■ PROBLEM TO WORK ON
The answer is to be an exact copy of the lines below running from the line with "- read-in the activity" down to the line with "- ✓ n8n MCP (38 tools available)", both ends included, and nothing more.
*** Opening RECORDS FOR THE EXERCISE ***
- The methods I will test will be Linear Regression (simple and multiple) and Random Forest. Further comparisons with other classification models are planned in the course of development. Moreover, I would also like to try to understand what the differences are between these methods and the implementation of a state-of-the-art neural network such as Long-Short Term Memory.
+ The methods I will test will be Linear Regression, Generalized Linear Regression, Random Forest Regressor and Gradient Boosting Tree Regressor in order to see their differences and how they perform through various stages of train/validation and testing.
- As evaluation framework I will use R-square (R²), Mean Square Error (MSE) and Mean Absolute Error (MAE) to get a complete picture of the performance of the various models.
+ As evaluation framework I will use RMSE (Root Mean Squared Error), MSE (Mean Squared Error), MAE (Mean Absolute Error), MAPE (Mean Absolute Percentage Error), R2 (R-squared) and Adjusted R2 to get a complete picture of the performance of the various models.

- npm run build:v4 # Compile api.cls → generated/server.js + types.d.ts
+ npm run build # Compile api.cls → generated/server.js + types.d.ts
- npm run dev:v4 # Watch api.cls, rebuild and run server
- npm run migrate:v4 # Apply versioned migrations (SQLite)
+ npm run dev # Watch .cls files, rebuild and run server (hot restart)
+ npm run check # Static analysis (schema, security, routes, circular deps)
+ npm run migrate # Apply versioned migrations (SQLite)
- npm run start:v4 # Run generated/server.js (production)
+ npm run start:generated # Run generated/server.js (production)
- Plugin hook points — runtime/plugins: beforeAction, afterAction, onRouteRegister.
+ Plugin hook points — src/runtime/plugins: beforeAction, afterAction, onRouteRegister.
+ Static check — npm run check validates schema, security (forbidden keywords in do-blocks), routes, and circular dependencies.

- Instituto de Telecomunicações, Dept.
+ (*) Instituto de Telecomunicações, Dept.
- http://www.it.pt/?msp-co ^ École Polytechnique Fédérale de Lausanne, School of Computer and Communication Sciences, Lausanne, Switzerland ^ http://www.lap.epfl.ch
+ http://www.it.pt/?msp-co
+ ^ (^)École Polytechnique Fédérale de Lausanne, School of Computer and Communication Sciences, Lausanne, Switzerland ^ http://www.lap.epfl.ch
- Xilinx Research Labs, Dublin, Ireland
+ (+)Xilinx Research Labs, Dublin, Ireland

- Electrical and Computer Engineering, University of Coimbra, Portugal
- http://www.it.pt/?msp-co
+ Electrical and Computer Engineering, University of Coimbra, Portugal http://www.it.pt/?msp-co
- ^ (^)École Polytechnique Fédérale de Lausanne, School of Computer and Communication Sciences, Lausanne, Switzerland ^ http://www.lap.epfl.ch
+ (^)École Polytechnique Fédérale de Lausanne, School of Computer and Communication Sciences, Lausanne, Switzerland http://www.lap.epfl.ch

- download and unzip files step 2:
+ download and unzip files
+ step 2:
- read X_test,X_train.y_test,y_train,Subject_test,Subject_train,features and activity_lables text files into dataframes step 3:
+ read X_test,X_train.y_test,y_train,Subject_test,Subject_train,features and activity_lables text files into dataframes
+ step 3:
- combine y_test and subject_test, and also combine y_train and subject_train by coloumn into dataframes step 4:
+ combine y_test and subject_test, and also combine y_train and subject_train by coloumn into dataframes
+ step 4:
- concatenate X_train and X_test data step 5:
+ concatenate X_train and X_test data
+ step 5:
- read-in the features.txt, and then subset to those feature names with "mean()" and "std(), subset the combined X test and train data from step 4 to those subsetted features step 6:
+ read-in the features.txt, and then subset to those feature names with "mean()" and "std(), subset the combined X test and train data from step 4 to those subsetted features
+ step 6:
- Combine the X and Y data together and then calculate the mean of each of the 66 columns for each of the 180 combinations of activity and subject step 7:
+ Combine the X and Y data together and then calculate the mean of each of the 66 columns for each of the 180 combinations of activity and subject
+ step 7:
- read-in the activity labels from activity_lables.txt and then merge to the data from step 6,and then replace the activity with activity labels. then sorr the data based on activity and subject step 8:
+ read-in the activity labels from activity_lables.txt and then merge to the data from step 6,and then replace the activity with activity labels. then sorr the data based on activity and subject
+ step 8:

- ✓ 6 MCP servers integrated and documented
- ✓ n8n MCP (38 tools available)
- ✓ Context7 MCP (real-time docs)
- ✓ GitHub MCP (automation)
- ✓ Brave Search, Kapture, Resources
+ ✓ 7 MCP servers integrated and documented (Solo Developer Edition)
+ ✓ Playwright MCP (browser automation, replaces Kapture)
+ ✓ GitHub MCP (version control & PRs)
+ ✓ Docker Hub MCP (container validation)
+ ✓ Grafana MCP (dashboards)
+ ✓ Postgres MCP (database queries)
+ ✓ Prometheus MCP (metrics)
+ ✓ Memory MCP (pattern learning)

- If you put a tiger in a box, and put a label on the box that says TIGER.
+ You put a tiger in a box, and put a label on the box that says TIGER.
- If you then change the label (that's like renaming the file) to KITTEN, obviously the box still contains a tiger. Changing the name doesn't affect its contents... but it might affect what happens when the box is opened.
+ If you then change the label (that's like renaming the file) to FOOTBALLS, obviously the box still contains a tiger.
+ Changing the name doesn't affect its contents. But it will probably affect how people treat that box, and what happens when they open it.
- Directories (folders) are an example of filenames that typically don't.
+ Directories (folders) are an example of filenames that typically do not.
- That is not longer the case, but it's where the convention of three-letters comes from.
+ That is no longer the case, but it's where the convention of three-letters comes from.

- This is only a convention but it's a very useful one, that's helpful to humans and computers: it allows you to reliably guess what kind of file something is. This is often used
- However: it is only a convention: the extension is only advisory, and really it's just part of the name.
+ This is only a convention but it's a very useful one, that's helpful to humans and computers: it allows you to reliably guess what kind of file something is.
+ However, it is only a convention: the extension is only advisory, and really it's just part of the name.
*** Closing RECORDS FOR THE EXERCISE ***
■ RESULT OF THE EXERCISE
- read-in the activity labels from activity_lables.txt and then merge to the data from step 6,and then replace the activity with activity labels. then sorr the data based on activity and subject step 8:
+ read-in the activity labels from activity_lables.txt and then merge to the data from step 6,and then replace the activity with activity labels. then sorr the data based on activity and subject
+ step 8:

- ✓ 6 MCP servers integrated and documented
- ✓ n8n MCP (38 tools available)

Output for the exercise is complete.